**What the exercise asks**: Each line from the one containing "[160,474,245,492] api:app ->" through the end of the entries below must be output exactly; no other line belongs.

Before-and-after change data:

──────────────────────────────

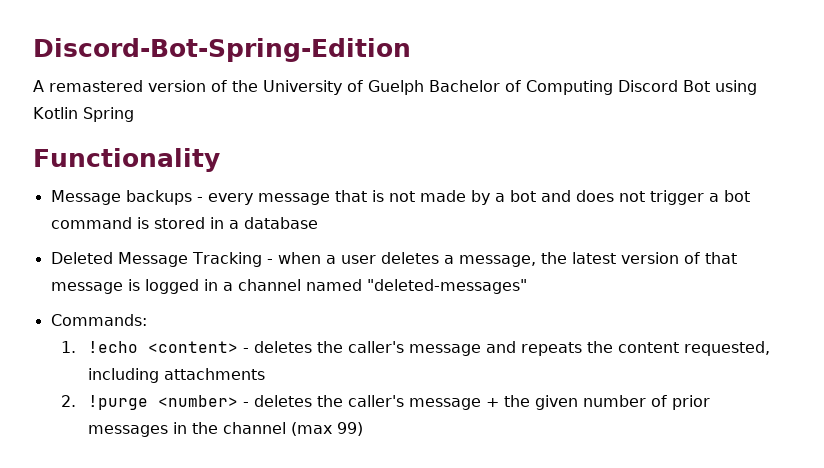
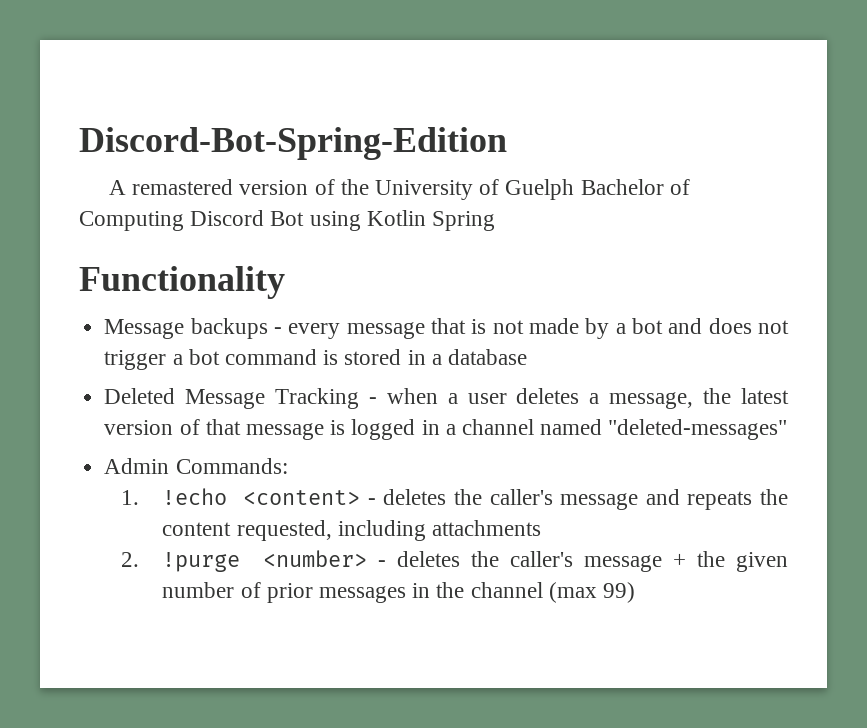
(527, 286) none -> [104,458,170,474] Admin

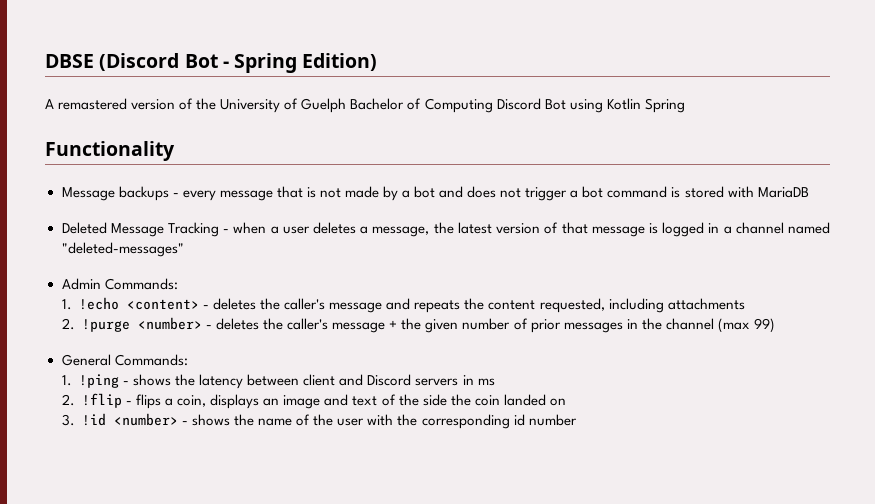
[79,127,507,160] Discord-Bot-Spring-Edition -> [45,53,378,73] DBSE (Discord Bot - Spring Edition)
[407,349,527,365] in a database -> [727,186,809,198] with MariaDB
(636, 592) none -> [61,354,188,366] [61,374,495,389] [61,393,566,409] [61,413,577,429] // General Commands: // 1. !ping - shows the latency between client and Discord servers in ms // 2. !flip - flips a coin, displays an image and text of the side the coin landed on // 3. !id <number> - shows the name of the user with the corresponding id number

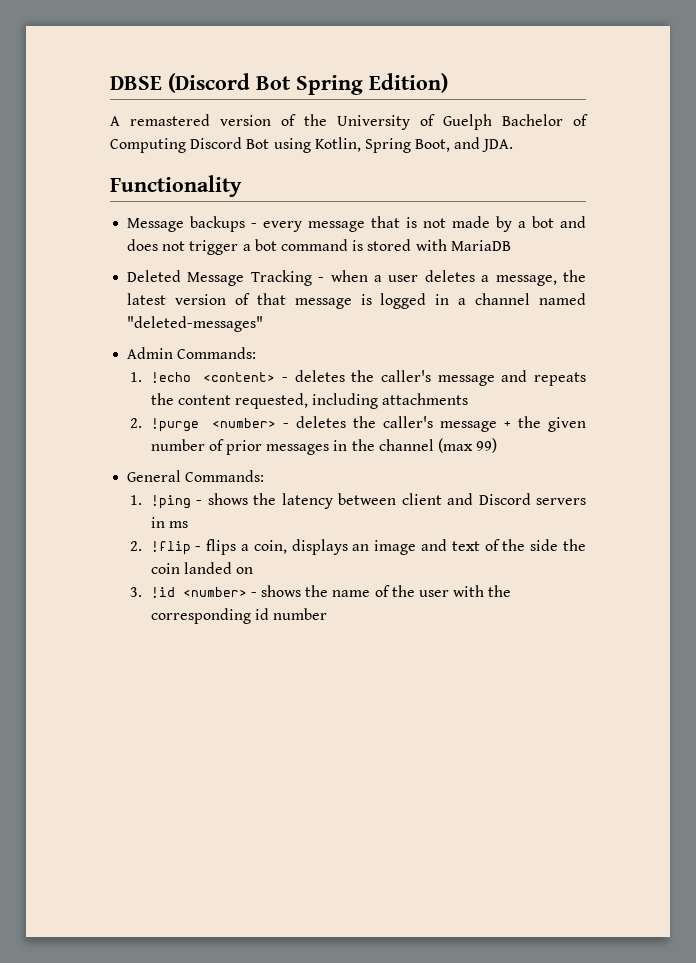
[222,61,229,68] - -> (291, 83) none
[606,98,685,113] Kotlin Spring -> [314,137,514,153] Kotlin, Spring Boot, and JDA.

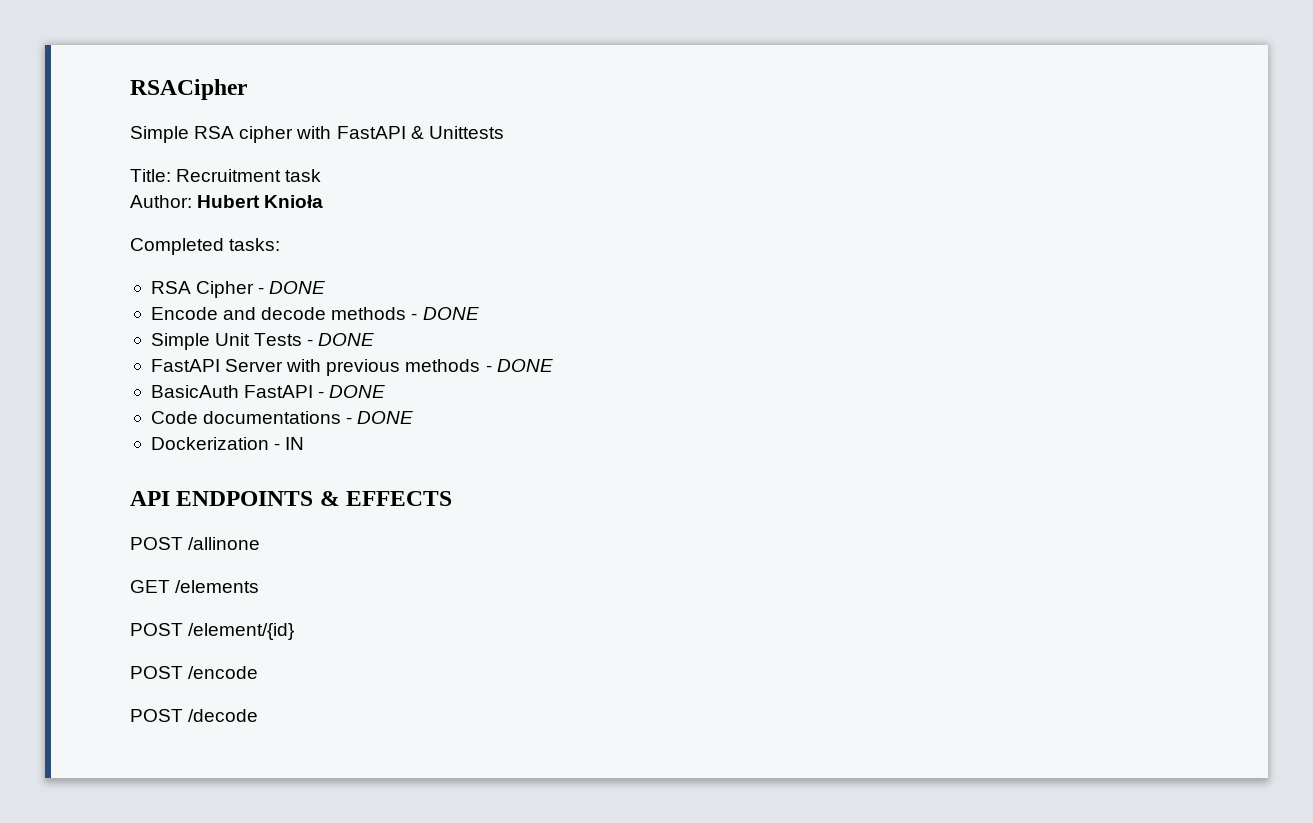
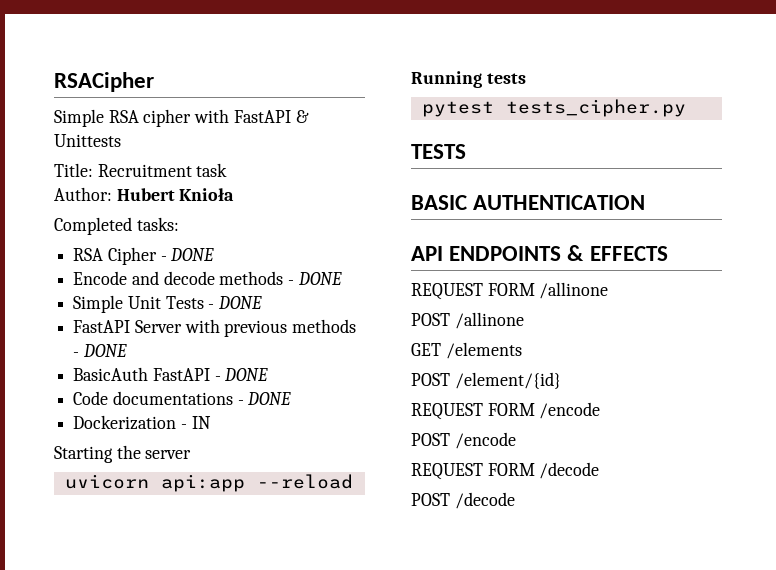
(305, 443) none -> [54,445,192,463] [64,474,353,492] [411,71,526,88] [421,99,686,117] [411,144,466,159] [411,195,646,210] // Starting the server // uvicorn api:app --reload // Running tests // pytest tests_cipher.py // TESTS // BASIC AUTHENTICATION
(453, 498) none -> [411,282,609,300] // REQUEST FORM /allinone
(295, 631) none -> [411,402,601,420] // REQUEST FORM /encode
(259, 672) none -> [411,462,600,480] // REQUEST FORM /decode

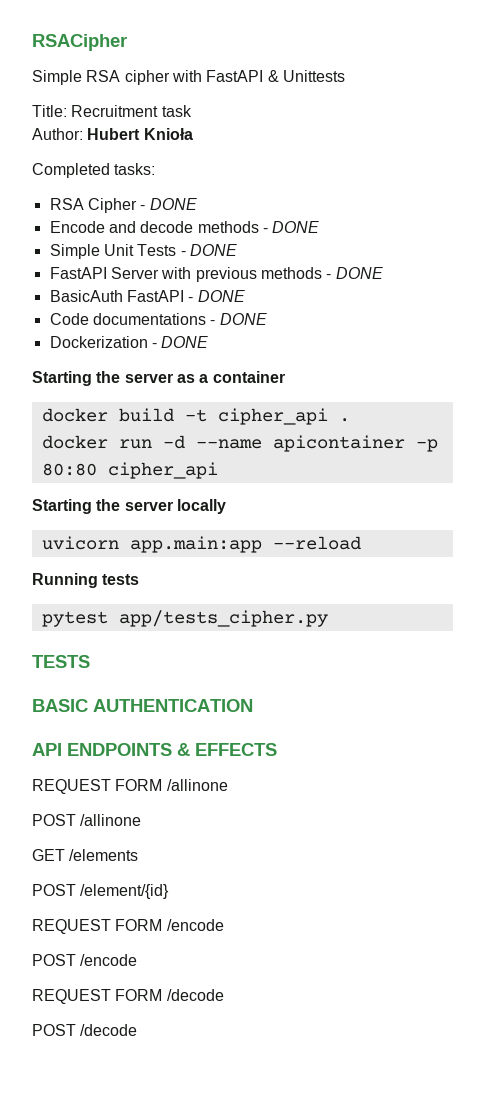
[191,416,211,429] [54,445,192,463] IN // Starting the server -> [161,336,209,348] [32,371,285,386] [41,408,350,425] [41,435,438,452] [41,462,218,479] [32,499,226,514] DONE // Starting the server as a container // docker build -t cipher_api . // docker run -d --name apicontainer -p 80:80 cipher_api // Starting the server locally
[160,474,245,492] api:app -> [129,536,262,553] app.main:app
[505,99,686,117] tests_cipher.py -> [118,610,328,627] app/tests_cipher.py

──────────────────────────────

**Worked solution**:
[160,474,245,492] api:app -> [129,536,262,553] app.main:app
[505,99,686,117] tests_cipher.py -> [118,610,328,627] app/tests_cipher.py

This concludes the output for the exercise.